[Items from a dataset]

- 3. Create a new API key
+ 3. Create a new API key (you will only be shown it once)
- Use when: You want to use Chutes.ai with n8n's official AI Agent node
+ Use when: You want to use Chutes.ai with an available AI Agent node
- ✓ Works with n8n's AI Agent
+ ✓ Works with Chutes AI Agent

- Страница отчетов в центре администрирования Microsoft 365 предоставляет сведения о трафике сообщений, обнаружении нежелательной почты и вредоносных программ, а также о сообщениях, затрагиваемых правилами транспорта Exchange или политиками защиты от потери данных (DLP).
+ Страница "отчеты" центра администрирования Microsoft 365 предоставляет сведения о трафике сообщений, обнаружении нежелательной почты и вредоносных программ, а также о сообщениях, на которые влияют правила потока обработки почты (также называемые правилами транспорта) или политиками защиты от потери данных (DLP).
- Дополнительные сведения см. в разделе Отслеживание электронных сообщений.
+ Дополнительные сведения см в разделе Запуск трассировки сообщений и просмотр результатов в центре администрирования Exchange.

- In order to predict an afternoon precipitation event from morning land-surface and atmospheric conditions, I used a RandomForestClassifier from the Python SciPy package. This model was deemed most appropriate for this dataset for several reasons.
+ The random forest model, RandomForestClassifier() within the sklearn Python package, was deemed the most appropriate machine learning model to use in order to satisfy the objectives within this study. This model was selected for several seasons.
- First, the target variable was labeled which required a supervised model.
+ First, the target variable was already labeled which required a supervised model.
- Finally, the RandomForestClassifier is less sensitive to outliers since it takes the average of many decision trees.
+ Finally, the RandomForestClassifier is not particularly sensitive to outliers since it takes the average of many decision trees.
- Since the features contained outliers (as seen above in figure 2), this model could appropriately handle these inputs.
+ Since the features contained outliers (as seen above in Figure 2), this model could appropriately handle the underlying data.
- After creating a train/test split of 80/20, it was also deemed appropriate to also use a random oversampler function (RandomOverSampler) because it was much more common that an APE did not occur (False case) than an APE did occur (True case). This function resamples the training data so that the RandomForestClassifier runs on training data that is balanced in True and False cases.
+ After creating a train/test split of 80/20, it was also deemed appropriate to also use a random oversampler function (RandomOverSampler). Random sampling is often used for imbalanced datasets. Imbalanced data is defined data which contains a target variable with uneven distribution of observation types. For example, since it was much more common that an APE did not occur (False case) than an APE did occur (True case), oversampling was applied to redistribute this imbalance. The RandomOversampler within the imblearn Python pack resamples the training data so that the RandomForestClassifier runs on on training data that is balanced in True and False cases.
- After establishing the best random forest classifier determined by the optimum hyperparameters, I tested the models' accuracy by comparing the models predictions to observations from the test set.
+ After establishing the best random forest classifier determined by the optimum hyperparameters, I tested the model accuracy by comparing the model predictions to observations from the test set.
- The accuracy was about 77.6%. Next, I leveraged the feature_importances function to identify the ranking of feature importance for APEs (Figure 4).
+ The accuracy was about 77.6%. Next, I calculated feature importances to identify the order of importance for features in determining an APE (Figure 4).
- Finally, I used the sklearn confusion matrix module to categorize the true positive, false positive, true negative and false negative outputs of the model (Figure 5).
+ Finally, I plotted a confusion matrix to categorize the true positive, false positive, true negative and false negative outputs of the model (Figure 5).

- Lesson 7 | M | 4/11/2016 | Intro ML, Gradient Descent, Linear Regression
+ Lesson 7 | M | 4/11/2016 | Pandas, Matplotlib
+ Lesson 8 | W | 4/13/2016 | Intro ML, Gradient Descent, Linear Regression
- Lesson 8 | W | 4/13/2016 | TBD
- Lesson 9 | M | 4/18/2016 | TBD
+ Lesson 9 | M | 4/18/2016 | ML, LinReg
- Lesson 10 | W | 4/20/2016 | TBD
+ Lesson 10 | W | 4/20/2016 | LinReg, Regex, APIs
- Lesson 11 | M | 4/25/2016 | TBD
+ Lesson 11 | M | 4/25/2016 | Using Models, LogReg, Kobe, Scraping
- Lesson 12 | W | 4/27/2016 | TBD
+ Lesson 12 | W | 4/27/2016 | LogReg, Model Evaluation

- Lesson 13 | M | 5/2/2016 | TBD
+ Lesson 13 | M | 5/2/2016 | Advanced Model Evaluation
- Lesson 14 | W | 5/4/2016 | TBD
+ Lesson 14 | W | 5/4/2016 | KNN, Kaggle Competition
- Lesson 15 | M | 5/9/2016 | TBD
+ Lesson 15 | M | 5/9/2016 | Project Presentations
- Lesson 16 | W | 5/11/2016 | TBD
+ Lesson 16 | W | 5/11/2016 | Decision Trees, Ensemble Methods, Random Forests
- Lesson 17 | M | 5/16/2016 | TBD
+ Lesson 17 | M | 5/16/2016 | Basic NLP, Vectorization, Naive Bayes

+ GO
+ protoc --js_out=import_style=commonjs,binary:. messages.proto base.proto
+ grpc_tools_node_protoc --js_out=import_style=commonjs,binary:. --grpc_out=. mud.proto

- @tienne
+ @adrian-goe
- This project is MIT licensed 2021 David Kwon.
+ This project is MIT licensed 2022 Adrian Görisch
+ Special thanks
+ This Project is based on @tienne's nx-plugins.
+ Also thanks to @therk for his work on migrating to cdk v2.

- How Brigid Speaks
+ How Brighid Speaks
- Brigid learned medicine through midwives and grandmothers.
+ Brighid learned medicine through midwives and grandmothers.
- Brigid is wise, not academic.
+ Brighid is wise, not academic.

__WHAT THE EXERCISE ASKS__: Your response must consist of the entries, reproduced exactly.

__RESPONSE__:
- 3. Create a new API key
+ 3. Create a new API key (you will only be shown it once)
- Use when: You want to use Chutes.ai with n8n's official AI Agent node
+ Use when: You want to use Chutes.ai with an available AI Agent node
- ✓ Works with n8n's AI Agent
+ ✓ Works with Chutes AI Agent

- Страница отчетов в центре администрирования Microsoft 365 предоставляет сведения о трафике сообщений, обнаружении нежелательной почты и вредоносных программ, а также о сообщениях, затрагиваемых правилами транспорта Exchange или политиками защиты от потери данных (DLP).
+ Страница "отчеты" центра администрирования Microsoft 365 предоставляет сведения о трафике сообщений, обнаружении нежелательной почты и вредоносных программ, а также о сообщениях, на которые влияют правила потока обработки почты (также называемые правилами транспорта) или политиками защиты от потери данных (DLP).
- Дополнительные сведения см. в разделе Отслеживание электронных сообщений.
+ Дополнительные сведения см в разделе Запуск трассировки сообщений и просмотр результатов в центре администрирования Exchange.

- In order to predict an afternoon precipitation event from morning land-surface and atmospheric conditions, I used a RandomForestClassifier from the Python SciPy package. This model was deemed most appropriate for this dataset for several reasons.
+ The random forest model, RandomForestClassifier() within the sklearn Python package, was deemed the most appropriate machine learning model to use in order to satisfy the objectives within this study. This model was selected for several seasons.
- First, the target variable was labeled which required a supervised model.
+ First, the target variable was already labeled which required a supervised model.
- Finally, the RandomForestClassifier is less sensitive to outliers since it takes the average of many decision trees.
+ Finally, the RandomForestClassifier is not particularly sensitive to outliers since it takes the average of many decision trees.
- Since the features contained outliers (as seen above in figure 2), this model could appropriately handle these inputs.
+ Since the features contained outliers (as seen above in Figure 2), this model could appropriately handle the underlying data.
- After creating a train/test split of 80/20, it was also deemed appropriate to also use a random oversampler function (RandomOverSampler) because it was much more common that an APE did not occur (False case) than an APE did occur (True case). This function resamples the training data so that the RandomForestClassifier runs on training data that is balanced in True and False cases.
+ After creating a train/test split of 80/20, it was also deemed appropriate to also use a random oversampler function (RandomOverSampler). Random sampling is often used for imbalanced datasets. Imbalanced data is defined data which contains a target variable with uneven distribution of observation types. For example, since it was much more common that an APE did not occur (False case) than an APE did occur (True case), oversampling was applied to redistribute this imbalance. The RandomOversampler within the imblearn Python pack resamples the training data so that the RandomForestClassifier runs on on training data that is balanced in True and False cases.
- After establishing the best random forest classifier determined by the optimum hyperparameters, I tested the models' accuracy by comparing the models predictions to observations from the test set.
+ After establishing the best random forest classifier determined by the optimum hyperparameters, I tested the model accuracy by comparing the model predictions to observations from the test set.
- The accuracy was about 77.6%. Next, I leveraged the feature_importances function to identify the ranking of feature importance for APEs (Figure 4).
+ The accuracy was about 77.6%. Next, I calculated feature importances to identify the order of importance for features in determining an APE (Figure 4).
- Finally, I used the sklearn confusion matrix module to categorize the true positive, false positive, true negative and false negative outputs of the model (Figure 5).
+ Finally, I plotted a confusion matrix to categorize the true positive, false positive, true negative and false negative outputs of the model (Figure 5).

- Lesson 7 | M | 4/11/2016 | Intro ML, Gradient Descent, Linear Regression
+ Lesson 7 | M | 4/11/2016 | Pandas, Matplotlib
+ Lesson 8 | W | 4/13/2016 | Intro ML, Gradient Descent, Linear Regression
- Lesson 8 | W | 4/13/2016 | TBD
- Lesson 9 | M | 4/18/2016 | TBD
+ Lesson 9 | M | 4/18/2016 | ML, LinReg
- Lesson 10 | W | 4/20/2016 | TBD
+ Lesson 10 | W | 4/20/2016 | LinReg, Regex, APIs
- Lesson 11 | M | 4/25/2016 | TBD
+ Lesson 11 | M | 4/25/2016 | Using Models, LogReg, Kobe, Scraping
- Lesson 12 | W | 4/27/2016 | TBD
+ Lesson 12 | W | 4/27/2016 | LogReg, Model Evaluation

- Lesson 13 | M | 5/2/2016 | TBD
+ Lesson 13 | M | 5/2/2016 | Advanced Model Evaluation
- Lesson 14 | W | 5/4/2016 | TBD
+ Lesson 14 | W | 5/4/2016 | KNN, Kaggle Competition
- Lesson 15 | M | 5/9/2016 | TBD
+ Lesson 15 | M | 5/9/2016 | Project Presentations
- Lesson 16 | W | 5/11/2016 | TBD
+ Lesson 16 | W | 5/11/2016 | Decision Trees, Ensemble Methods, Random Forests
- Lesson 17 | M | 5/16/2016 | TBD
+ Lesson 17 | M | 5/16/2016 | Basic NLP, Vectorization, Naive Bayes

+ GO
+ protoc --js_out=import_style=commonjs,binary:. messages.proto base.proto
+ grpc_tools_node_protoc --js_out=import_style=commonjs,binary:. --grpc_out=. mud.proto

- @tienne
+ @adrian-goe
- This project is MIT licensed 2021 David Kwon.
+ This project is MIT licensed 2022 Adrian Görisch
+ Special thanks
+ This Project is based on @tienne's nx-plugins.
+ Also thanks to @therk for his work on migrating to cdk v2.

- How Brigid Speaks
+ How Brighid Speaks
- Brigid learned medicine through midwives and grandmothers.
+ Brighid learned medicine through midwives and grandmothers.
- Brigid is wise, not academic.
+ Brighid is wise, not academic.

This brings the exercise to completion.